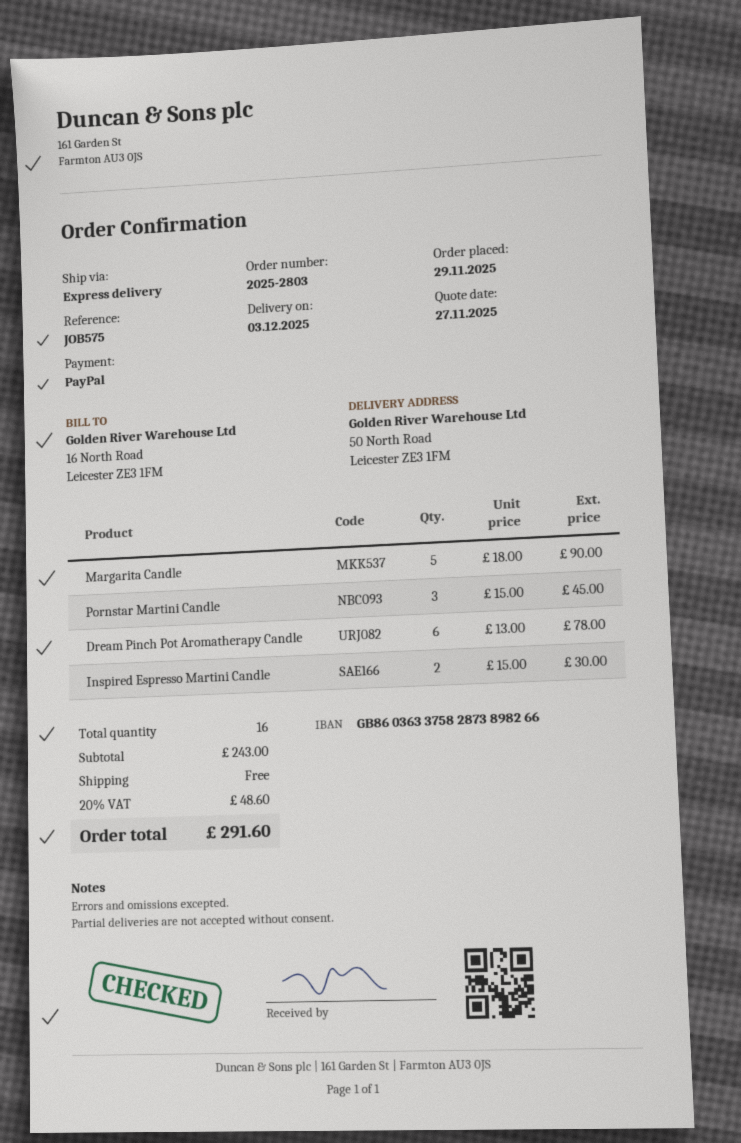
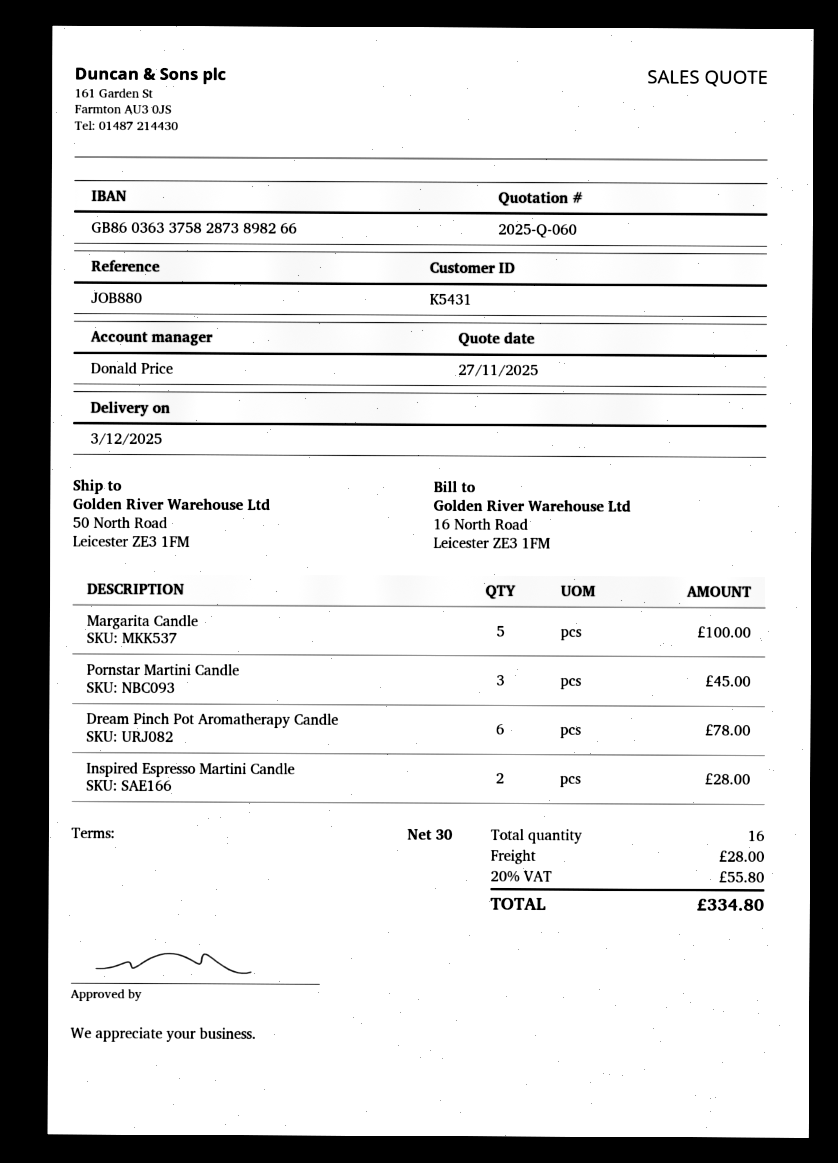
reference: JOB575 -> JOB880
Margarita Candle: 5 for 90.00 -> 5 for 100.00
Inspired Espresso Martini Candle: 2 for 30.00 -> 2 for 28.00
shipping: 0.00 -> 28.00
tax: 20% = 48.60 -> 20% = 55.80
total: 291.60 -> 334.80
--------
## What you have to do
Every line above is to be duplicated exactly; no picture should be carried over.

## Written reply
reference: JOB575 -> JOB880
Margarita Candle: 5 for 90.00 -> 5 for 100.00
Inspired Espresso Martini Candle: 2 for 30.00 -> 2 for 28.00
shipping: 0.00 -> 28.00
tax: 20% = 48.60 -> 20% = 55.80
total: 291.60 -> 334.80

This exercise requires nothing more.